I feel like these kinds of situations are where being practical might make more sense than being mathematically precise. Something like "each function call must consume at least N bits of memory" or something concrete like that. Or heck, "implementations may not perform tail-call optimization" or even "implementations must be able to reconstruct the full logical call stack at any point".
You don't want it to be implementation-specific whether tail call optimization is performed or not.
The nightmare scenario is that you spend months writing a program that works great in browsers A and B, but when you roll it out to prod it immediately fails in browser C, which doesn't perform TCO.
You only want to write code that depends on TCO if you can get a guarantee that TCO will be performed. This is the motivation for the clang:musttail attribute in C/C++ (I implemented musttail in Clang): https://clang.llvm.org/docs/AttributeReference.html#musttail
This might be a silly question, but why is that a nightmare scenario? The exact same argument could be made for any compile-time optimization. If one compiler inlines a function where another doesn't, or unrolls a loop, or performs better constant propagation, any of those could impact the resource usage between the two compilers, leading to exactly that same scenario. But I wouldn't want to forbid improvements altogether out of a desire for consistency.
To me, I'd see a distinction between code that requires a specific optimization and code that could benefit from that optimization. If the standard forbids an optimization to avoid the former, it also removes the latter.
That is exactly why tail call "optimisation" is not, in fact, an optimisation.
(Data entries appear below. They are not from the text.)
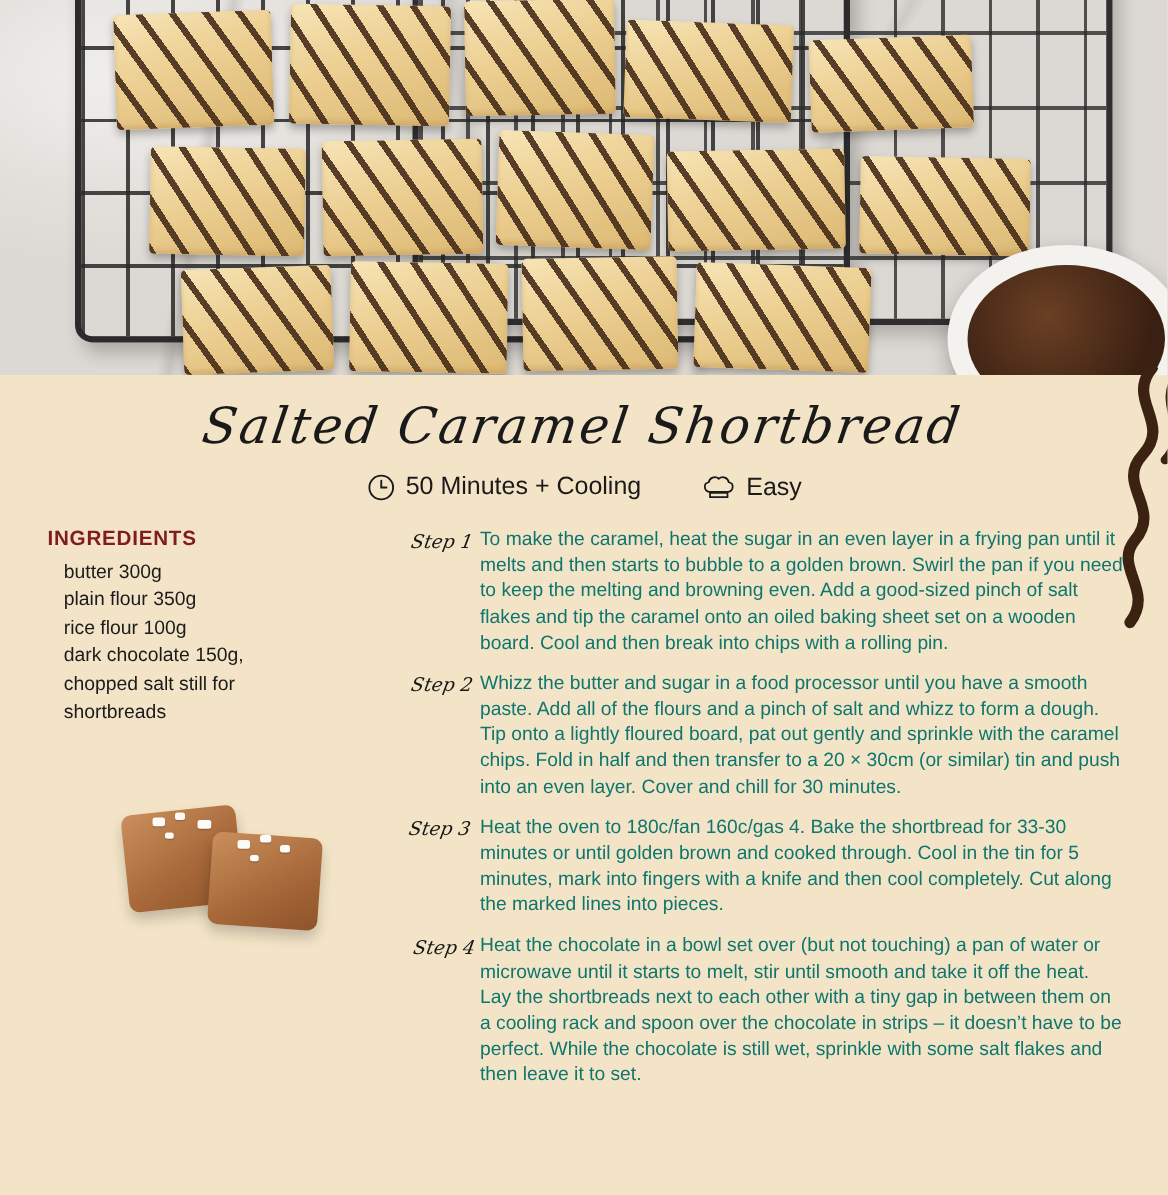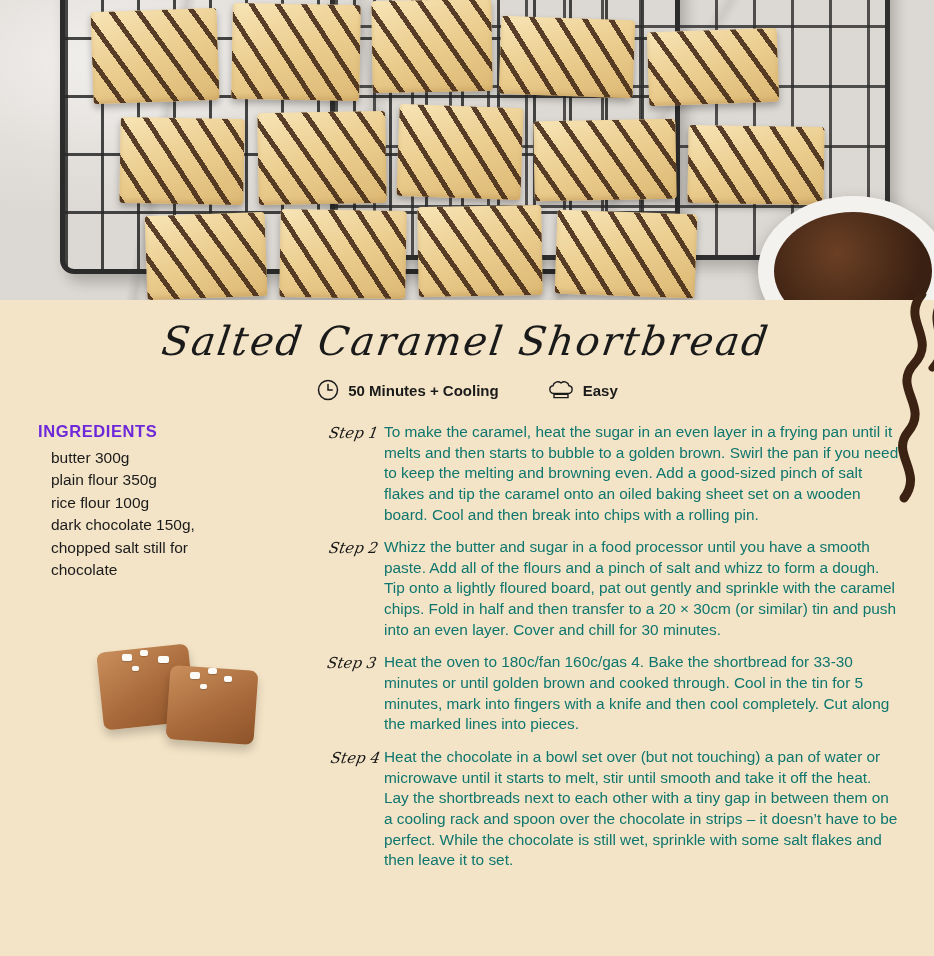--- a/index.html
+++ b/index.html
@@ -130,10 +130,9 @@
   }
   .meta-item {
     display: flex;
-    align-items: center;
     gap: 8px;
-    font-size: 15px;
-    font-weight: bold;
+    font-size: 20px;
+    font-weight: normal;
     color: #1a1a1a;
   }
 

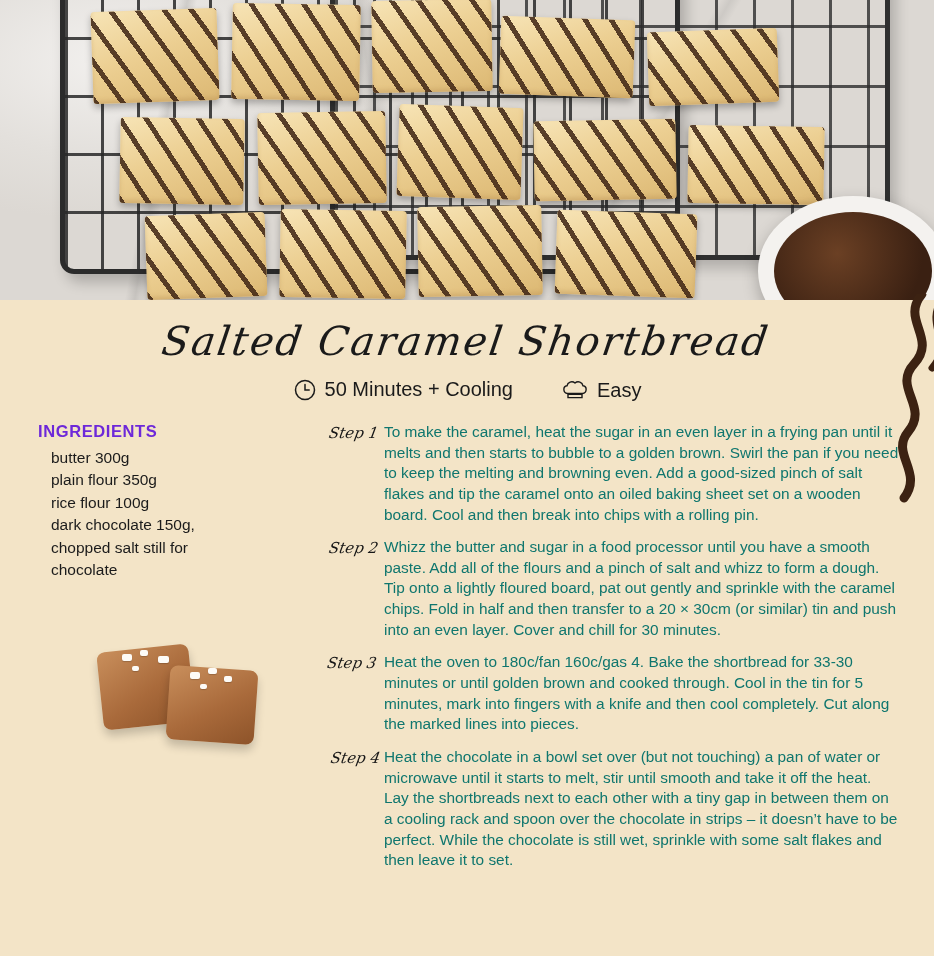--- a/index.html
+++ b/index.html
@@ -148,7 +148,7 @@
     font-size: 16.5px;
     font-weight: bold;
     letter-spacing: .6px;
-    color: #6d28d9;
+    color: #7f1d1d;
     margin: 0 0 6px 0;
   }
   .ing-list {

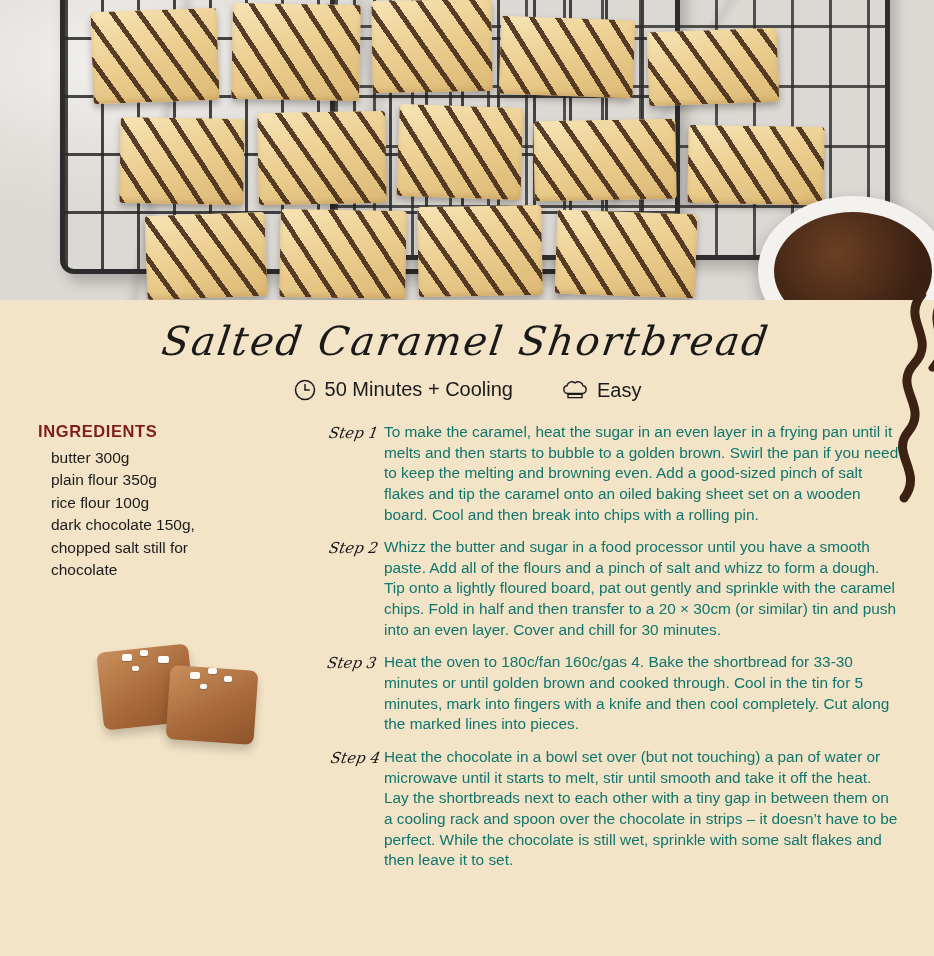--- a/index.html
+++ b/index.html
@@ -278,7 +278,7 @@
         <li>rice flour 100g</li>
         <li>dark chocolate 150g,</li>
         <li>chopped salt still for</li>
-        <li>chocolate</li>
+        <li>shortbreads</li>
       </ul>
Indeed much of this discussion, including the title and text of the original post, carefully avoids using the word "optimisation". Somehow it got introduced at some point in these comments.
To flip it the other way: consider a normal (non-tail-call) program and choose a local variable in a routine that happens to be called quite a lot. Replace it with a list that you append to every time you call the routine, even though only the last entry is ever examined. The program will leak memory, potentially quite quickly, and eventually crash. Is it fair to say it's just less optimised than before? I would say it's worse than that: it has an actual bug.
That's exactly the situation in a program created with the assumption of tail calls that is then used in an environment without them.
> Replace it with a list that you append to every time you call the routine, even though only the last entry is ever examined. The program will leak memory, potentially quite quickly, and eventually crash.
I had to think on this example a bit, but I believe these programs exist and are quite common. This is an accurate description of any program in which memory is allocated and never explicitly freed. Some languages include runtimes that perform garbage collection, but until the garbage collection runs, the program is leaking memory and would crash without the garbage collection.
Which is to say, I think I agree with you, but had to chew over the example a bit. That it isn't a quantitative difference in speed or memory usage, but a qualitative difference in the types of programs that are acceptable in a language. Thank you for it.
> Is it fair to say it's just less optimised than before? I would say it's worse than that: it has an actual bug.
Yes, a program that depends on tail call optimization, despite having no guarantee of tail call optimization being performed, has a bug.
That doesn't mean that tail call optimization is not an optimization. In languages that allow, but do not guarantee, tail call elimination, it is an optimization performed by the optimizer that makes a program run more optimally than it would have otherwise. There is a long history of referring to it as an optimization, for example in the docs of LLVM: https://llvm.org/docs/LangRef.html#call-instruction
I don't think it makes sense to redefine the word "optimization" such that it excludes examples where a program could erroneously depend on a certain optimization being performed.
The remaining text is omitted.